Textbook Exercise 13.9

Give one word/term for each of the following descriptions:

A chemical reaction during which electrons are transferred.

Redox reaction

A substance that takes up protons and is said to be a proton acceptor.

Bronsted-Lowry base

The loss of electrons by a molecule, atom or ion.

Oxidation

A substance that can act as either an acid or as a base.

Amphoteric substance

Given the following reaction:

\[\text{HNO}_{3}\text{(aq)} + \text{NH}_{3}\text{(aq)} \rightarrow \text{NH}_{4}^{+}\text{(aq)} + \text{NO}_{3}^{-}\text{(aq)}\]

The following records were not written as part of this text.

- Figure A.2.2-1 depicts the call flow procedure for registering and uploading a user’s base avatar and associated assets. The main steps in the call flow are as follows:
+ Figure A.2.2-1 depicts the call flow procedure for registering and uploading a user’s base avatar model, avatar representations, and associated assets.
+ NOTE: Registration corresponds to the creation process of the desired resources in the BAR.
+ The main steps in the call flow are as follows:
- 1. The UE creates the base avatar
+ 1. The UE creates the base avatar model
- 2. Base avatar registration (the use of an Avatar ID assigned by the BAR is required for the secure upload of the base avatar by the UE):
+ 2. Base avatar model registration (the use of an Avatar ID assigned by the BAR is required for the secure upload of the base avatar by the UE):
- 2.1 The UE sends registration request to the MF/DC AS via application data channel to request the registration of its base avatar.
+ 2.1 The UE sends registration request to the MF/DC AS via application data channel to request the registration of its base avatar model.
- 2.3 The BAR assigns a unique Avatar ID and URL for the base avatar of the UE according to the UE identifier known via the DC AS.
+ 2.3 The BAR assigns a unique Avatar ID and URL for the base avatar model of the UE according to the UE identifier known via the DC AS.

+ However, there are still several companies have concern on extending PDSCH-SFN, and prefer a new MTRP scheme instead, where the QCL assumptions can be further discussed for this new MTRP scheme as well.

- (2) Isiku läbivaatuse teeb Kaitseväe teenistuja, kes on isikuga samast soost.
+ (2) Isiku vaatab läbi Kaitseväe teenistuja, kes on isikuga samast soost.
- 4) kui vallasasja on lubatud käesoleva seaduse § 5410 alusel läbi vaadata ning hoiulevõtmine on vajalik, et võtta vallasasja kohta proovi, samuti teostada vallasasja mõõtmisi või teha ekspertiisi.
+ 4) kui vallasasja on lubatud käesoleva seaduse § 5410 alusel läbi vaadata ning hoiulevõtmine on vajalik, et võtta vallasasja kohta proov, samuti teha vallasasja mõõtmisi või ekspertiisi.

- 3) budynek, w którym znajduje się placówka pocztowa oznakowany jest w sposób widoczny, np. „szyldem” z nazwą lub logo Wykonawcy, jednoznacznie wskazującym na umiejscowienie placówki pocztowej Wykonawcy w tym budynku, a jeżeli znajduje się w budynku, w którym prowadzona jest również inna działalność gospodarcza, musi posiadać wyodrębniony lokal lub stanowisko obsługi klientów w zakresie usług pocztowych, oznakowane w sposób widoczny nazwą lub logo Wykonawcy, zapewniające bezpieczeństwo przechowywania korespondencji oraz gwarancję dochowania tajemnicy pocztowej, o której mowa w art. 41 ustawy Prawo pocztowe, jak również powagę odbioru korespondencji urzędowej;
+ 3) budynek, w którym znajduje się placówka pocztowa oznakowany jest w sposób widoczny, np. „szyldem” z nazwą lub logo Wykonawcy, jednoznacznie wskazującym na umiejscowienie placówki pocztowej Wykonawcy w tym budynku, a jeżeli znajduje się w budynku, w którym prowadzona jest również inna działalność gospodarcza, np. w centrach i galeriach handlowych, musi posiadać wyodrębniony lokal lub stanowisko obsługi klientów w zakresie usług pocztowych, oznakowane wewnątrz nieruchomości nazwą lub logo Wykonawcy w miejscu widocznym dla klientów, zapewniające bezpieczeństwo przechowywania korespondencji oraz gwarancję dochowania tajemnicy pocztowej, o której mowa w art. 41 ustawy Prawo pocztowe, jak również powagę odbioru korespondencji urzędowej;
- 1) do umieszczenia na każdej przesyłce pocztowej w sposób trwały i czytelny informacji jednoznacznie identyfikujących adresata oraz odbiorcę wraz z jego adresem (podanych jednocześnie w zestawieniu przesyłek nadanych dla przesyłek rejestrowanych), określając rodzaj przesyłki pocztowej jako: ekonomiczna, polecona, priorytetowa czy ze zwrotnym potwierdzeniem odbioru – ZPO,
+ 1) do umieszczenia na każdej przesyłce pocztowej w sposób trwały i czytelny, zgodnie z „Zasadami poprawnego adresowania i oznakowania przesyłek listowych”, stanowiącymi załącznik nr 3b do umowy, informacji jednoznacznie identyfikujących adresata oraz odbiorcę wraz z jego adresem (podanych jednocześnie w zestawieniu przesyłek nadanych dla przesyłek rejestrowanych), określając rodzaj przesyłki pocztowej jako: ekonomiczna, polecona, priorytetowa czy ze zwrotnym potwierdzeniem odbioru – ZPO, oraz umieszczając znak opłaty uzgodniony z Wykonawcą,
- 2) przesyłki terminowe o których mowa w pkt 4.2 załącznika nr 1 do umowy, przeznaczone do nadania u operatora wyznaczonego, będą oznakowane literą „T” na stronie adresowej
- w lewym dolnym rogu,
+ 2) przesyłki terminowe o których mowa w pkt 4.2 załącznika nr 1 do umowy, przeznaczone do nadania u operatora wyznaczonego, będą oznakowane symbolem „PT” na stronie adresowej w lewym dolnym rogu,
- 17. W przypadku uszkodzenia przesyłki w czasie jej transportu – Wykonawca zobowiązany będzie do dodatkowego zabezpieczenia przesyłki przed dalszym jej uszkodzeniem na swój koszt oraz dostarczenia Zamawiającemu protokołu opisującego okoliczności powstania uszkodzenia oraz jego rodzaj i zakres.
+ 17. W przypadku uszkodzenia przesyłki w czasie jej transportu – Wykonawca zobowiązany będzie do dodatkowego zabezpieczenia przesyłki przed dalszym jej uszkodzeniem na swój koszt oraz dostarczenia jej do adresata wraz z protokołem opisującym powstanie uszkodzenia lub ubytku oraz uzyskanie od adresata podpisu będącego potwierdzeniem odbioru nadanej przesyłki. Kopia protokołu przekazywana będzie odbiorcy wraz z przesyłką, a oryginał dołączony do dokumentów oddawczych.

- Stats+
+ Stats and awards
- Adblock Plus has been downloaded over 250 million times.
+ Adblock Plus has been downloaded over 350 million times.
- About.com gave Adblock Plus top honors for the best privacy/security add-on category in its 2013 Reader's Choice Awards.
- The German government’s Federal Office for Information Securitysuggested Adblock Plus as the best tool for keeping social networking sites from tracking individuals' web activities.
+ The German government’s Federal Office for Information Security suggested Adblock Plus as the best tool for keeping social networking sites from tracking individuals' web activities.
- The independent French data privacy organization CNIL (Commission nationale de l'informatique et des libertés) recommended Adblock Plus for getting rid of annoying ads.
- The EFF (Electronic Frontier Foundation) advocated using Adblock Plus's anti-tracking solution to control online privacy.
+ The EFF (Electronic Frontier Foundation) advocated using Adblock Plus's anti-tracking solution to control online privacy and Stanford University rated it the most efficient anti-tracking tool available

Which of the following statements is true?

  1. \(\text{HNO}_{3}\) accepts protons and is a Bronsted-Lowry base

  2. \(\text{HNO}_{3}\) accepts protons and is a Bronsted-Lowry acid

  3. \(\text{NH}_{3}\) donates protons and is a Bronsted-Lowry acid

  4. \(\text{HNO}_{3}\) donates protons and is a Bronsted-Lowry acid

\(\text{HNO}_{3}\) donates protons and is a Bronsted-Lowry acid

When chlorine water (\(\text{Cl}_{2}\) dissolved in water) is added to a solution of potassium bromide, bromine is produced. Which one of the following statements concerning this reaction is correct?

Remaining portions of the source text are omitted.